=== WHAT YOU ARE ASKED TO DO ===
Which lines in the records below contain the word "height"? Copy each of them.

### TASK DATA ###

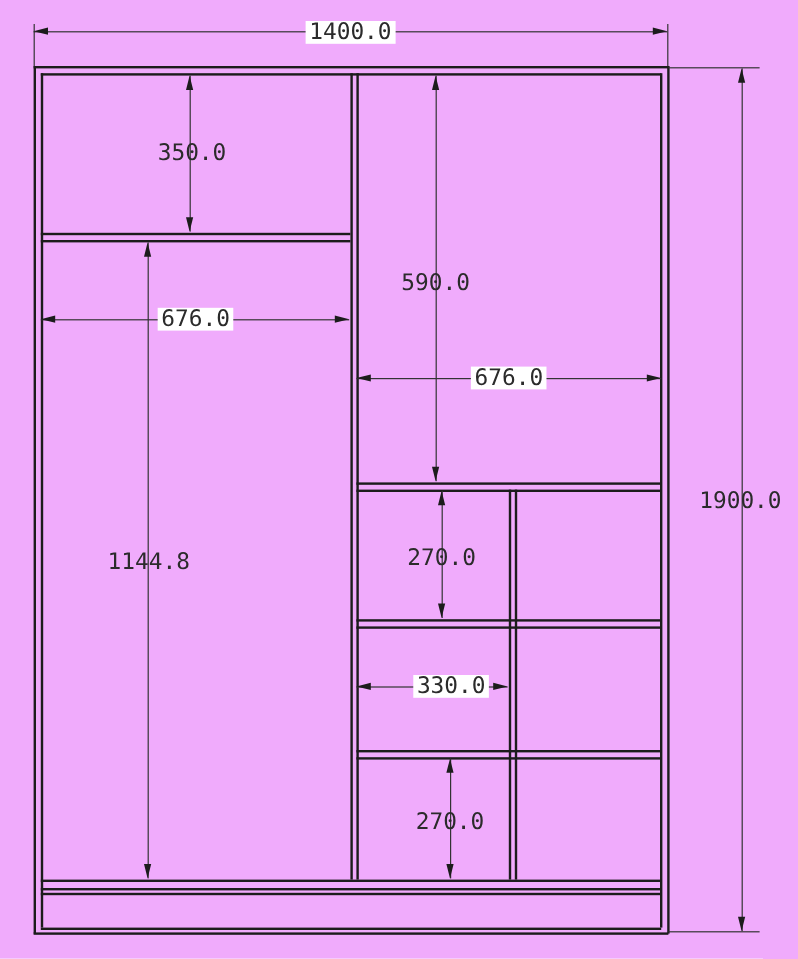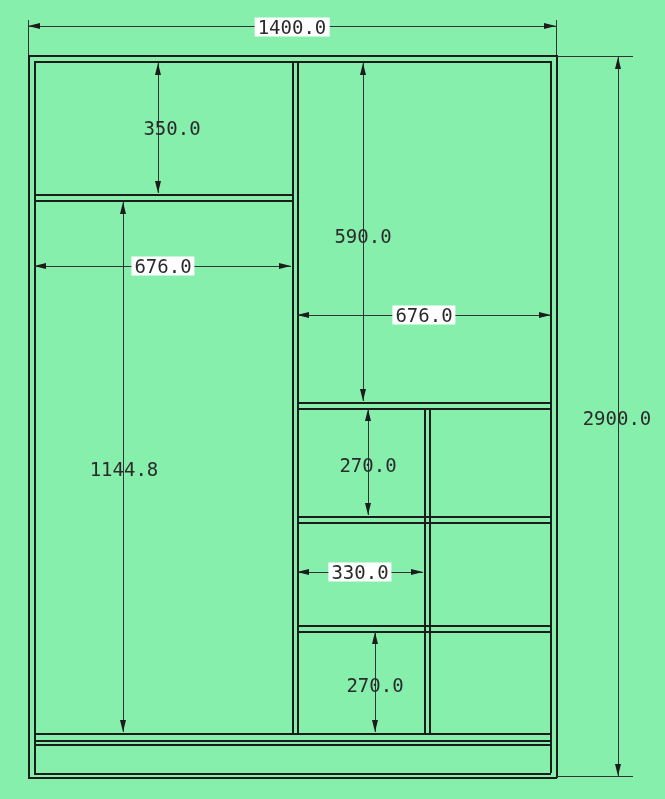--- a/index.html
+++ b/index.html
@@ -1,17 +1,17 @@
 <!DOCTYPE html>
 <html><head>
 <meta charset="utf-8">
 <style>
   html,body{margin:0;padding:0;background:#ffffff;}
   .canvas{
-    position:relative;width:665px;height:799px;background:#86efac;
+    position:relative;width:665px;height:799px;background:#f0abfc;
     overflow:hidden;font-family:"DejaVu Sans Mono",monospace;
   }
   
   .hl,.vl{position:absolute;background:#1c1c1c;}
   .hl{height:1.5px;}
   .vl{width:1.5px;}
   
   .dh,.dv{position:absolute;background:#333333;}
   .dh{height:1.2px;}
   .dv{width:1.2px;}
@@ -110,24 +110,24 @@
     <div class="arr left" style="left:297px;top:569px;"></div>
     <div class="arr right" style="left:411px;top:569px;"></div>
 
     <div class="dv" style="left:375px;top:632px;height:100px;"></div>
     <div class="arr up" style="left:372px;top:632px;"></div>
     <div class="arr down" style="left:372px;top:720px;"></div>
   </div>
 
   <div>
     <div class="lbl bg" style="left:292px;top:27px;">1400.0</div>
-    <div class="lbl" style="left:617px;top:418px;">2900.0</div>
-    <div class="lbl" style="left:172px;top:128px;">350.0</div>
+    <div class="lbl" style="left:617px;top:418px;">1900.0</div>
+    <div class="lbl" style="left:160px;top:128px;">350.0</div>
     <div class="lbl bg" style="left:163px;top:266px;">676.0</div>
     <div class="lbl" style="left:124px;top:469px;">1144.8</div>
     <div class="lbl" style="left:363px;top:236px;">590.0</div>
     <div class="lbl bg" style="left:424px;top:315px;">676.0</div>
     <div class="lbl" style="left:368px;top:465px;">270.0</div>
-    <div class="lbl bg" style="left:360px;top:572px;">330.0</div>
+    <div class="lbl bg" style="left:376px;top:572px;">330.0</div>
     <div class="lbl" style="left:375px;top:685px;">270.0</div>
   </div>
 
 </div>
 
 </body></html>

###

=== ANSWER ===
-    position:relative;width:665px;height:799px;background:#86efac;
+    position:relative;width:665px;height:799px;background:#f0abfc;
   .hl{height:1.5px;}
   .dh{height:1.2px;}
     <div class="dv" style="left:375px;top:632px;height:100px;"></div>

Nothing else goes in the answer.